> _Assignment_
The answer must be an exact reproduction of the lines from the start of the records below through the line containing "total: 80.90 -> 89.29", and nothing more.

Detected change data:
····················

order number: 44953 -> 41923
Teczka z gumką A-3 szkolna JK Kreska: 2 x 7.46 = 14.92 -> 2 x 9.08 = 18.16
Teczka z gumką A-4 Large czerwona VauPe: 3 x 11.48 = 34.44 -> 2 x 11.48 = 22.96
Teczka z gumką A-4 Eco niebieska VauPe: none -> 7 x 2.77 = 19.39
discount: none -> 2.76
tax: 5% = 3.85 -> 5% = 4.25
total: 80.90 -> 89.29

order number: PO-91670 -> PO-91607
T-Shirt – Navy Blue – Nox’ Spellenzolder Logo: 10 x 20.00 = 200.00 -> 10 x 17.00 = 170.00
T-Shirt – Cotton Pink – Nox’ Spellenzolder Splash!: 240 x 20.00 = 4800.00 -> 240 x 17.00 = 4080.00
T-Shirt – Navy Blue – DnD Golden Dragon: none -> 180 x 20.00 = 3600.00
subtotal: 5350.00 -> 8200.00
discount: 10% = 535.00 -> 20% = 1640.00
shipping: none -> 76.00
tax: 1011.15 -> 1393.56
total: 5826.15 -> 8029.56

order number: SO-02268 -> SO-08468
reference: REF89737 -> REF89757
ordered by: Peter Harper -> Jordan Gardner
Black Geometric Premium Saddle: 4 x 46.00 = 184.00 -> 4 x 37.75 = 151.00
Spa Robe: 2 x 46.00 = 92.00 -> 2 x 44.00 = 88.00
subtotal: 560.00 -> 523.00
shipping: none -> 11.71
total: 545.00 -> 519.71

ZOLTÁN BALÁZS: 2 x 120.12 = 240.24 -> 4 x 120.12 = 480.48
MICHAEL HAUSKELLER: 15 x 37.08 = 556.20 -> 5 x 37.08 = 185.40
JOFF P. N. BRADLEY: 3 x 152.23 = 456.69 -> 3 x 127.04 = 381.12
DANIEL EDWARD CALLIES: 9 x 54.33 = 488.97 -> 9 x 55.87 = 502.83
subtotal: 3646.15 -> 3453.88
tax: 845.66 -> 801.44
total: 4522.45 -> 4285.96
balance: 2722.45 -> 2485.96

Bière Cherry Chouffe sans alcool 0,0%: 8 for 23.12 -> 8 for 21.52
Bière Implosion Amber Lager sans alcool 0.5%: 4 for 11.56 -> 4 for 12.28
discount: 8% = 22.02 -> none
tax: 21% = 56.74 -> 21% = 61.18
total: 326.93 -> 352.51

····················

> _Exercise result_
order number: 44953 -> 41923
Teczka z gumką A-3 szkolna JK Kreska: 2 x 7.46 = 14.92 -> 2 x 9.08 = 18.16
Teczka z gumką A-4 Large czerwona VauPe: 3 x 11.48 = 34.44 -> 2 x 11.48 = 22.96
Teczka z gumką A-4 Eco niebieska VauPe: none -> 7 x 2.77 = 19.39
discount: none -> 2.76
tax: 5% = 3.85 -> 5% = 4.25
total: 80.90 -> 89.29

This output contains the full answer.